== THE INPUT ==

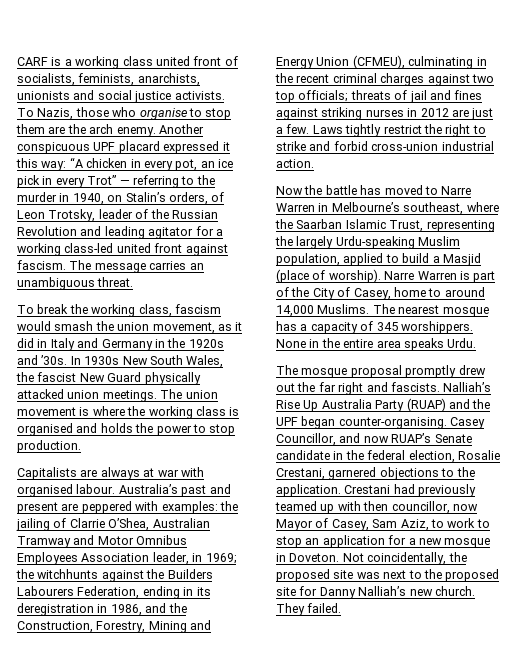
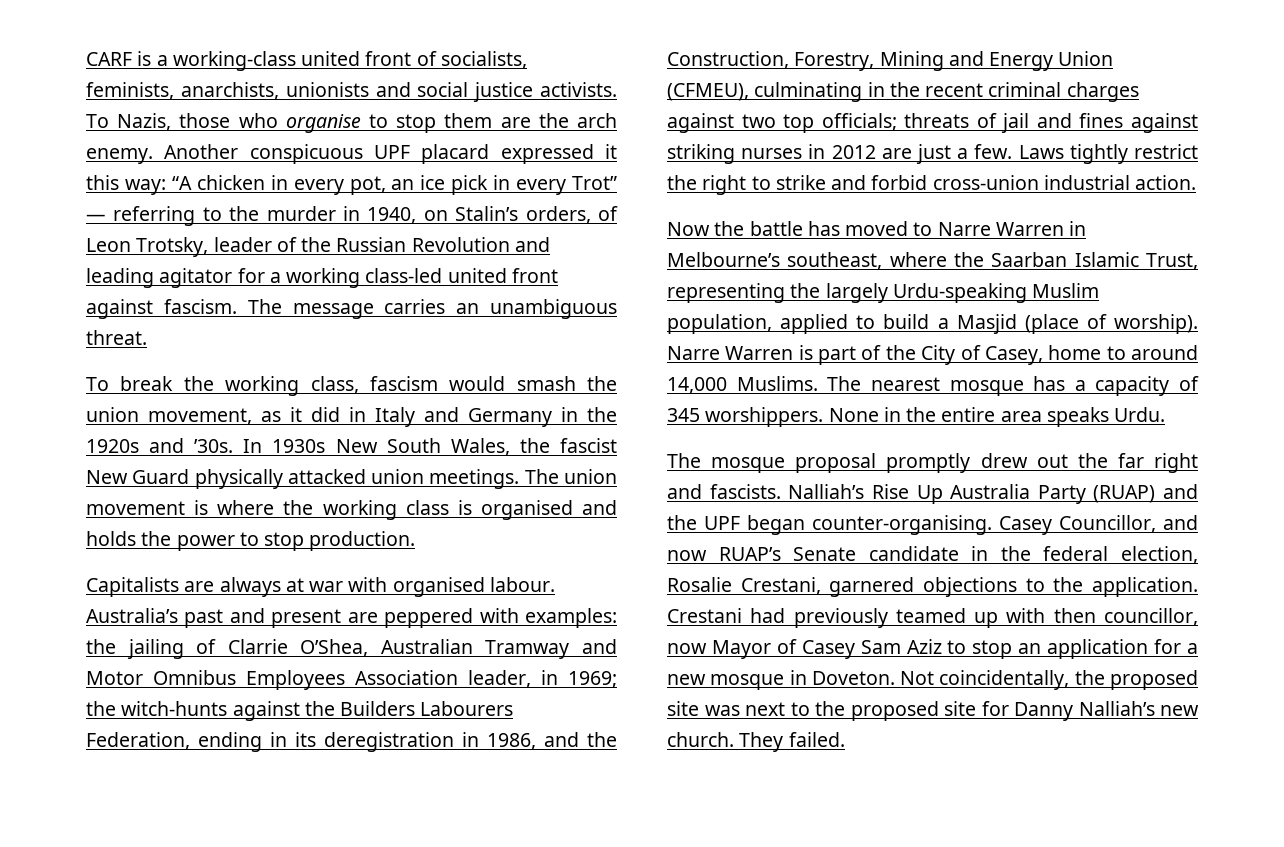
- CARF is a working class united front of socialists, feminists, anarchists, unionists and social justice activists.
+ CARF is a working-class united front of socialists, feminists, anarchists, unionists and social justice activists.
- the witchhunts against the Builders Labourers Federation, ending in its deregistration in 1986, and the Construction, Forestry, Mining and Energy Union (CFMEU), culminating in the recent criminal charges against two top officials;
+ the witch-hunts against the Builders Labourers Federation, ending in its deregistration in 1986, and the Construction, Forestry, Mining and Energy Union (CFMEU), culminating in the recent criminal charges against two top officials;
- Crestani had previously teamed up with then councillor, now Mayor of Casey, Sam Aziz, to work to stop an application for a new mosque in Doveton.
+ Crestani had previously teamed up with then councillor, now Mayor of Casey Sam Aziz to stop an application for a new mosque in Doveton.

===

Take the entries above and restate them word for word, minus their images.

- CARF is a working class united front of socialists, feminists, anarchists, unionists and social justice activists.
+ CARF is a working-class united front of socialists, feminists, anarchists, unionists and social justice activists.
- the witchhunts against the Builders Labourers Federation, ending in its deregistration in 1986, and the Construction, Forestry, Mining and Energy Union (CFMEU), culminating in the recent criminal charges against two top officials;
+ the witch-hunts against the Builders Labourers Federation, ending in its deregistration in 1986, and the Construction, Forestry, Mining and Energy Union (CFMEU), culminating in the recent criminal charges against two top officials;
- Crestani had previously teamed up with then councillor, now Mayor of Casey, Sam Aziz, to work to stop an application for a new mosque in Doveton.
+ Crestani had previously teamed up with then councillor, now Mayor of Casey Sam Aziz to stop an application for a new mosque in Doveton.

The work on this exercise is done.